Travaux de groupe et entraide
Fini les couloirs vides des premiers mois. Dans les différents espaces numériques, les étudiants ont investi les salles de cours à toute heure pour y monter ensemble des travaux de groupe ou réviser à plusieurs avant les examens. Chaque ENO a mis en place son bureau des étudiants, le « BENO ». Et, en plus de cette entraide au sein des promotions, les anciens jouent le rôle de moniteurs auprès des nouveaux et servent de relais pour les informations relatives aux œuvres sociales. Non contents d’avoir investi physiquement le lieu, ils ont aussi mis en place des pages spécifiques sur les réseaux sociaux, pour la discussion et l’entraide, afin d’éviter de rester seul face à ses blocages.
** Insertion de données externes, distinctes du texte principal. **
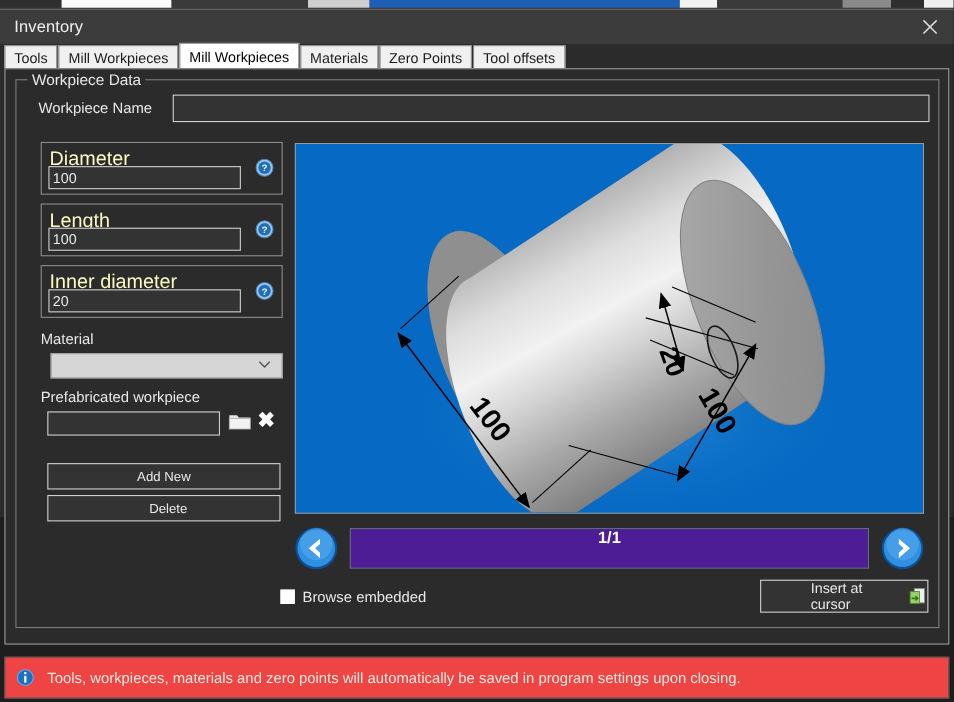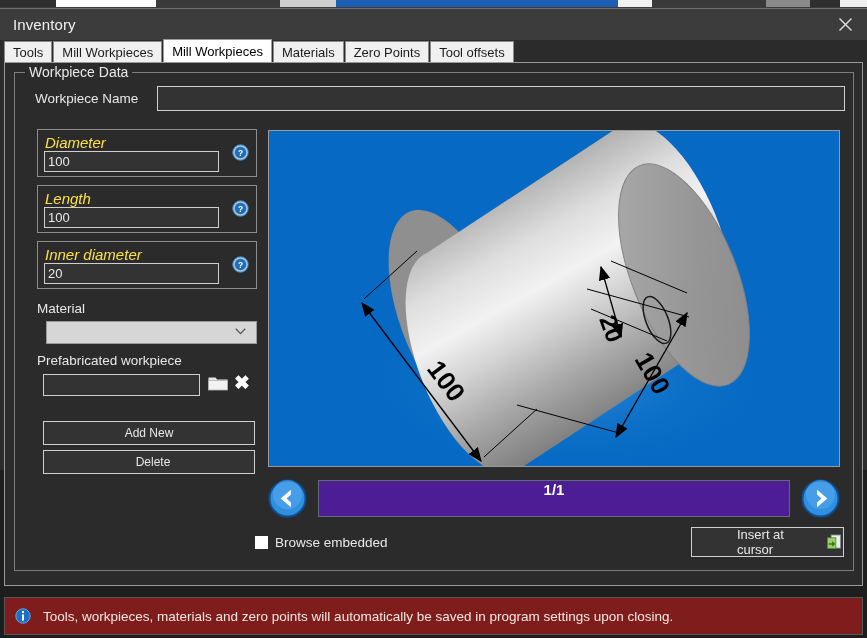--- a/index.html
+++ b/index.html
@@ -136,21 +136,21 @@
   .field-group {
     position: relative;
     border: 1px solid #8c8c8c;
     height: 48px;
     margin-bottom: 8px;
     box-sizing: border-box;
     background: #2b2b2b;
   }
   .field-label {
     position: absolute; left: 7px; top: 4px;
-    font-size: 15px; color: #fde047; font-style: italic;
+    font-size: 18px; color: #fef9c3;
   }
   .field-input {
     position: absolute; left: 6px; top: 21px;
     width: 175px; height: 21px;
     background: #333333;
     border: 1px solid #cfcfcf;
     color: #e8e8e8;
     font-family: "Liberation Sans", sans-serif;
     font-size: 13px;
     padding: 0 3px;
@@ -300,21 +300,21 @@
   }
   #insert-label {
     font-size: 13px; color: #e8e8e8; margin-right: 8px;
   }
 
   
   #status-bar {
     position: absolute;
     left: 4px; top: 588px;
     width: 859px; height: 38px;
-    background: #7f1d1d;
+    background: #ef4444;
     border: 1px solid #585858;
     box-sizing: border-box;
     display: flex; align-items: center;
   }
   #status-icon { margin-left: 10px; margin-right: 12px; }
   #status-text { font-size: 13.5px; color: #f0e8df; }
 </style>
 </head>
 <body>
En même temps que les étudiants apprivoisent cette nouvelle façon d’étudier, l’université continue de grandir. La livraison de 50 espaces numériques, évaluée à 40 milliards de francs CFA (61 millions d’euros, en partie financés par la Banque africaine de développement), est prévue d’ici à 2022. C’est un effort considérable pour le Sénégal, mais l’ancien ministre de l’enseignement supérieur et de la recherche, Mary Teuw Niane, aimait surtout rappeler que c’était d’abord un investissement. « On va avoir trois à quatre années difficiles parce que c’est un projet énorme », confie-t-il, rassuré qu’au fil des ans « davantage d’étudiants s’approprient l’UVS ».
Pour autant, il reste encore à travailler la réputation de l’université, notamment à destination des parents, un peu déboussolés par l’absence de cours « physiques ». « Il faut imposer aux jeunes étudiants un emploi du temps plus rigoureux, parce qu’ils ne sont pas encore autonomes. Je trouve que les enfants ne travaillent pas assez. A la maison, je croise tout le temps mon fils à gauche, à droite, alors qu’il devrait étudier », regrette Thierno Diallo, le père de Yatma Cissokho, étudiant en licence 2 de sociologie à Mbour. Pour Alpha Diallo « le pionnier », il y a certes encore des marges d’amélioration, « mais l’UVS est une université d’avenir », assure le jeune homme, définitif. Le mot a été prononcé.